Published on 10/07/22

UGA researchers use AI, engineering to address poultry heat stress

By Maria M. Lameiras
Portrait of Professor Harsha Thippareddi with graduate students working in the background in his lab.
“Heat stress can be a major issue for the poultry industry and can cause bird death. The DOA (dead-on-arrival) rate has gone down significantly because this has become an industry focus over time,” said Professor Harshavardhan Thippareddi, also the interim associate dean of research for UGA's College of Agricultural and Environmental Sciences. (Photo by Andrew Davis Tucker/UGA)

Agriculture is the No. 1 industry in Georgia, and poultry is the largest sector of that industry, with nearly 1.4 billion broiler chickens produced each year on thousands of farms around the state.

An important aspect of the industry is the transportation of chickens from the farm to processing facilities, or more specifically, preventing bird loss during transportation. One of the major factors in bird loss during transportation is temperature, particularly in the South where high temperatures and humidity can account for 2% to 3% in losses during transportation, impacting farmers’ profits.

At the University of Georgia, poultry researcher Harshavardhan Thippareddi and engineering professor Ramana Pidaparti are using multiphysics computational simulations to create a machine learning model to evaluate bird comfort during loading, transportation and holding prior to processing.

The goal is to create an app that will allow farmers and transporters to evaluate conditions — including air velocity, heat production, ambient temperature and relative humidity — before transport and implement redesigned fan systems to improve airflow and reduce heat stress among the chickens.

“Heat stress can be a major issue for the poultry industry and can cause bird death. The DOA (dead-on-arrival) rate has gone down significantly because this has become an industry focus over time,” said Thippareddi, who is the John Bekkers Professor in Poultry Science at the UGA College of Agricultural and Environmental Sciences.
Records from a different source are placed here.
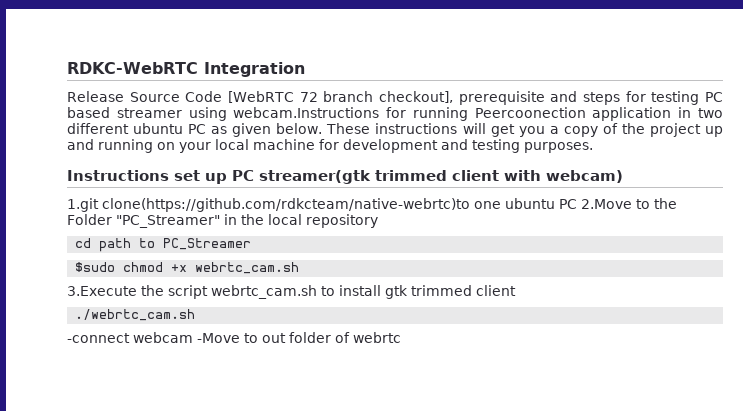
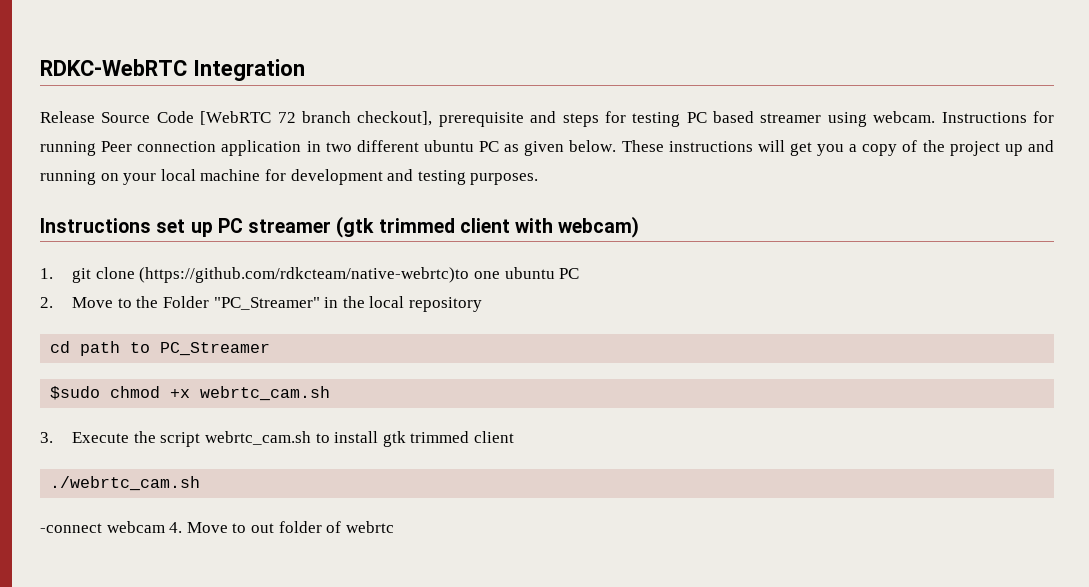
- Release Source Code [WebRTC 72 branch checkout], prerequisite and steps for testing PC based streamer using webcam.Instructions for running Peercoonection application in two different ubuntu PC as given below.
+ Release Source Code [WebRTC 72 branch checkout], prerequisite and steps for testing PC based streamer using webcam. Instructions for running Peer connection application in two different ubuntu PC as given below.
- Instructions set up PC streamer(gtk trimmed client with webcam)
+ Instructions set up PC streamer (gtk trimmed client with webcam)
- 1.git clone(https://github.com/rdkcteam/native-webrtc)to one ubuntu PC 2.Move to the Folder "PC_Streamer" in the local repository
+ 1. git clone (https://github.com/rdkcteam/native-webrtc)to one ubuntu PC
+ 2. Move to the Folder "PC_Streamer" in the local repository
- 3.Execute the script webrtc_cam.sh to install gtk trimmed client
+ 3. Execute the script webrtc_cam.sh to install gtk trimmed client
- -connect webcam -Move to out folder of webrtc
+ -connect webcam 4. Move to out folder of webrtc

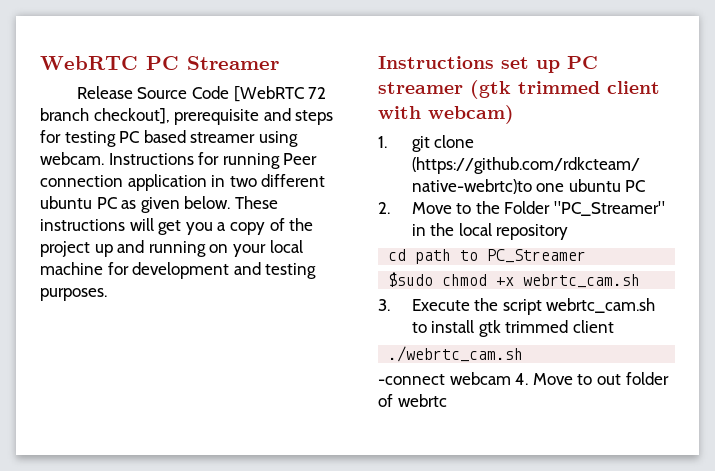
- RDKC-WebRTC Integration
+ WebRTC PC Streamer

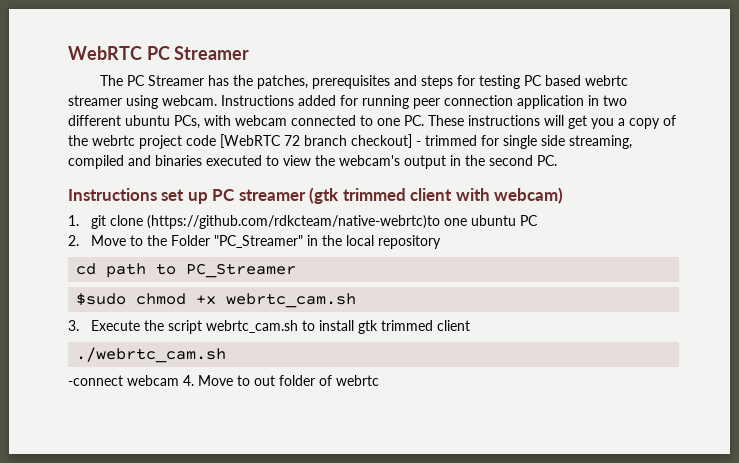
- Release Source Code [WebRTC 72 branch checkout], prerequisite and steps for testing PC based streamer using webcam.
+ The PC Streamer has the patches, prerequisites and steps for testing PC based webrtc streamer using webcam.
- Instructions for running Peer connection application in two different ubuntu PC as given below. These instructions will get you a copy of the project up and running on your local machine for development and testing purposes.
+ Instructions added for running peer connection application in two different ubuntu PCs, with webcam connected to one PC. These instructions will get you a copy of the webrtc project code [WebRTC 72 branch checkout] - trimmed for single side streaming, compiled and binaries executed to view the webcam's output in the second PC.

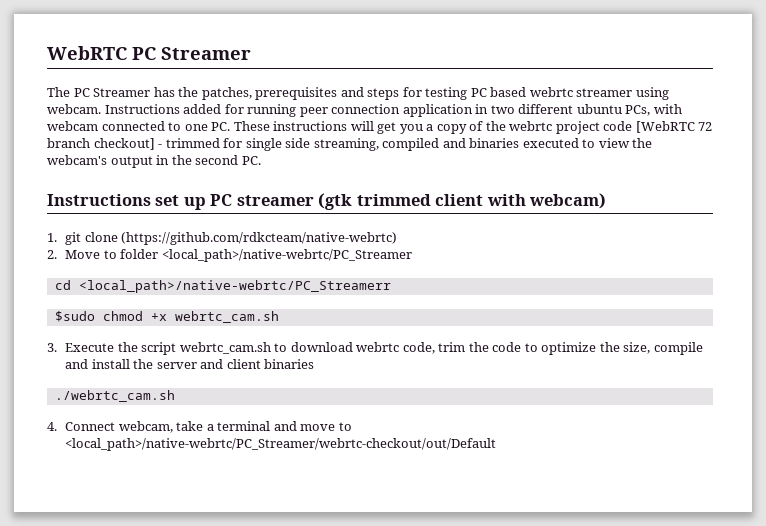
- 1. git clone (https://github.com/rdkcteam/native-webrtc)to one ubuntu PC
+ 1. git clone (https://github.com/rdkcteam/native-webrtc)
- 2. Move to the Folder "PC_Streamer" in the local repository
- cd path to PC_Streamer
+ 2. Move to folder <local_path>/native-webrtc/PC_Streamer
+ cd <local_path>/native-webrtc/PC_Streamerr
- 3. Execute the script webrtc_cam.sh to install gtk trimmed client
+ 3. Execute the script webrtc_cam.sh to download webrtc code, trim the code to optimize the size, compile and install the server and client binaries
- -connect webcam 4. Move to out folder of webrtc
+ 4. Connect webcam, take a terminal and move to <local_path>/native-webrtc/PC_Streamer/webrtc-checkout/out/Default

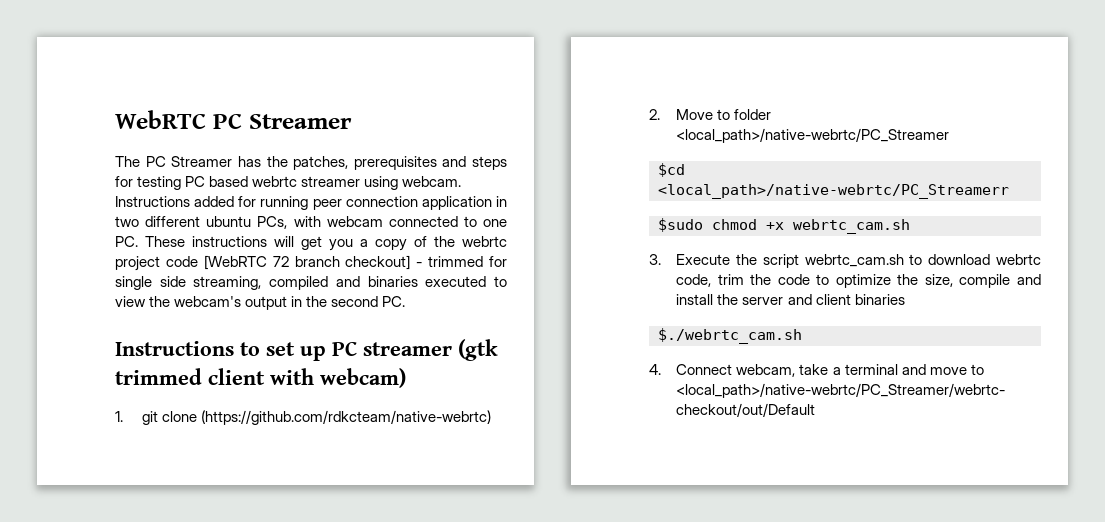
- Instructions set up PC streamer (gtk trimmed client with webcam)
+ Instructions to set up PC streamer (gtk trimmed client with webcam)
- cd <local_path>/native-webrtc/PC_Streamerr
+ $cd <local_path>/native-webrtc/PC_Streamerr
- ./webrtc_cam.sh
+ $./webrtc_cam.sh

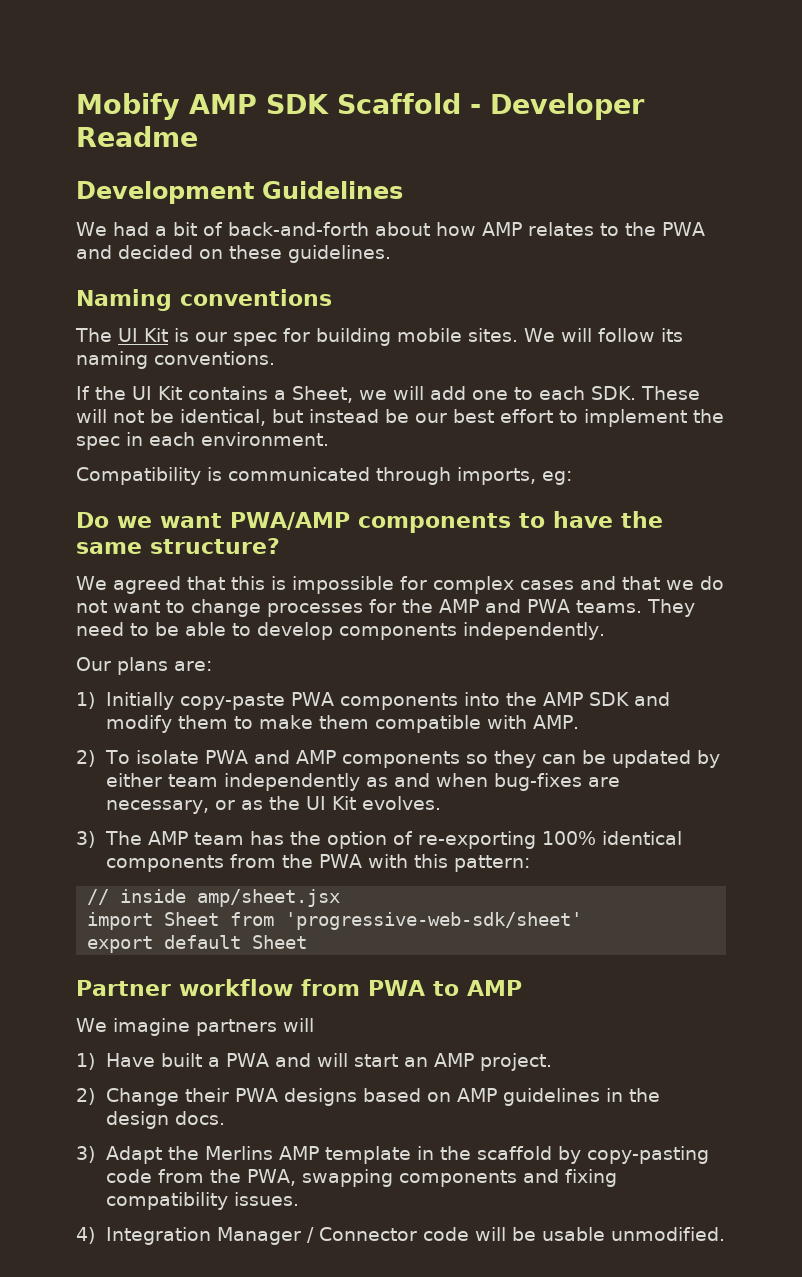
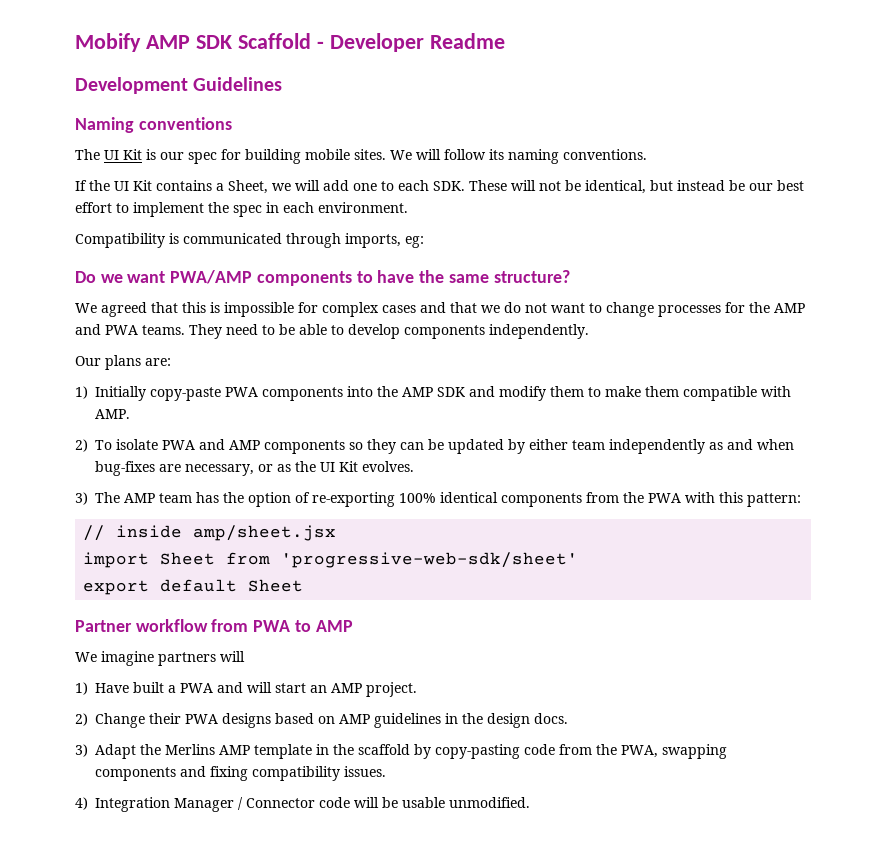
- We had a bit of back-and-forth about how AMP relates to the PWA and decided on these guidelines.

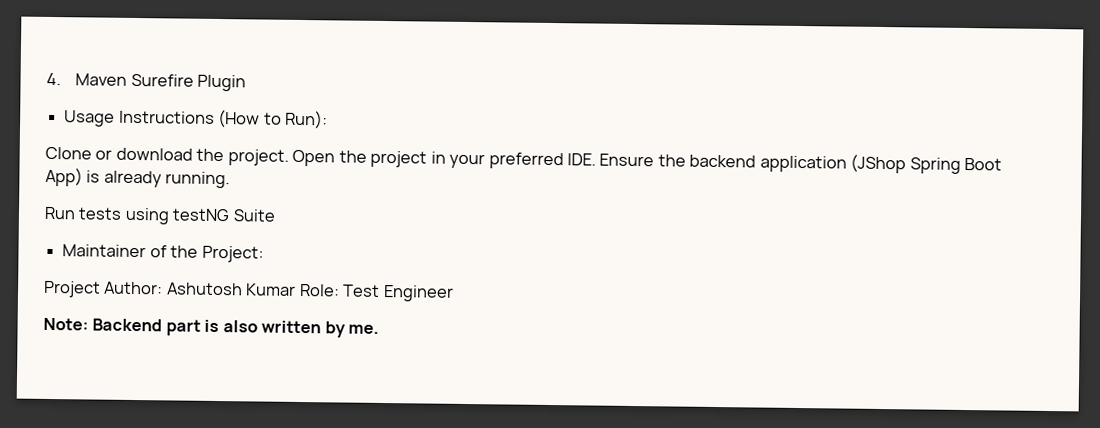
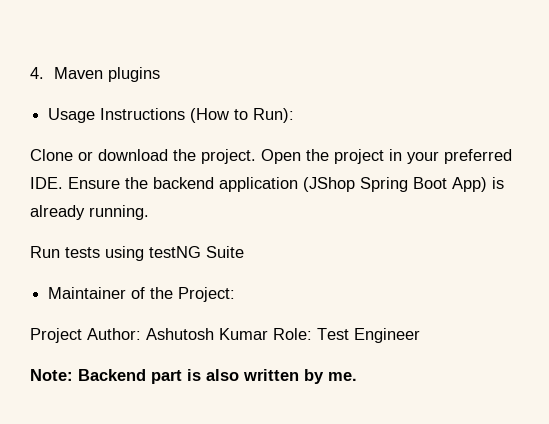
- 4. Maven Surefire Plugin
+ 4. Maven plugins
So far, the research team has developed a machine-learning model for assessing bird welfare during transportation that use artificial neural networks (ANN) and Bayesian optimization to analyze variables including air velocity, broiler heat production, ambient temperature and relative humidity to predict the conditions for the comfort and welfare of the birds. This research was carried out by postdoctoral researcher Ali Moghadam in consultation with Pidaparti and Thippareddi.

The next steps of the study, funded by a $600,000 Agriculture and Food Research Initiative (AFRI) grant from the U.S. Department of Agriculture’s National Institute of Food and Agriculture, are to build a model crate constructed using standard materials using by the poultry industry and equipping it with sensors to measure wind speed and direction, temperature and relative humidity.

Photo collage of UGA Engineering researchers
From left, UGA College of Engineering Professor Ramana Pidaparti and postdoctoral researcher Ali Moghadam

These sensors, which will be installed at 24 points inside the crate, will provide real-time measurements of simulated conditions during transport using live birds in the lab and the data will be used to design fans and determine optimal fan placement during loading and transport to improve bird welfare.

“Before we do validations on the farm, we will conduct more lab experiments on the small coop model to calculate temperature, body heat, humidity and airflow and measure how the birds react and what changes occur in body temperature under controlled environment,” Thippareddi said.

Ramana Pidaparti, professor in UGA’s College of Engineering and a specialist in aeronautics and astronautics, said computational modeling and simulation are a perfect fit for the research, which is a complex problem due to the microenvironment of poultry coops. While initial studies will focus on single coops, additional studies will involve a multi-coop model simulating the conditions on transport trucks.

“With these simulations, we will try to identify the static zones within the poultry transportation coops where airflow through the loaded trailers is limited, with the goal of designing fan systems and targeting those static zones so it results in well-ventilated systems to improve comfort level,” Pidaparti said. “We are trying to make minimal changes based on the existing practices in the poultry industry that would achieve maximum impact in reducing heat stress in birds.”

Based on the data from the simulations, the model will be used to “fine tune” the artificial intelligence model to have predictive capability, Pidaparti said. “Our idea is to create an app that people can dial in the environmental factors and see what the conditions will be for the birds, then optimize fan settings in such a way that maintains the welfare of the birds,” he added.

Thippareddi said the tool will allow producers and processors to develop handling protocols for birds based on the level of risk to the birds based on current environmental factors.

“This is a truly an interdisciplinary collaboration, harnessing UGA’s strengths in engineering and poultry science together to solve an important problem for the poultry industry,” he said.

Maria M. Lameiras is a managing editor with the University of Georgia College of Agricultural and Environmental Sciences.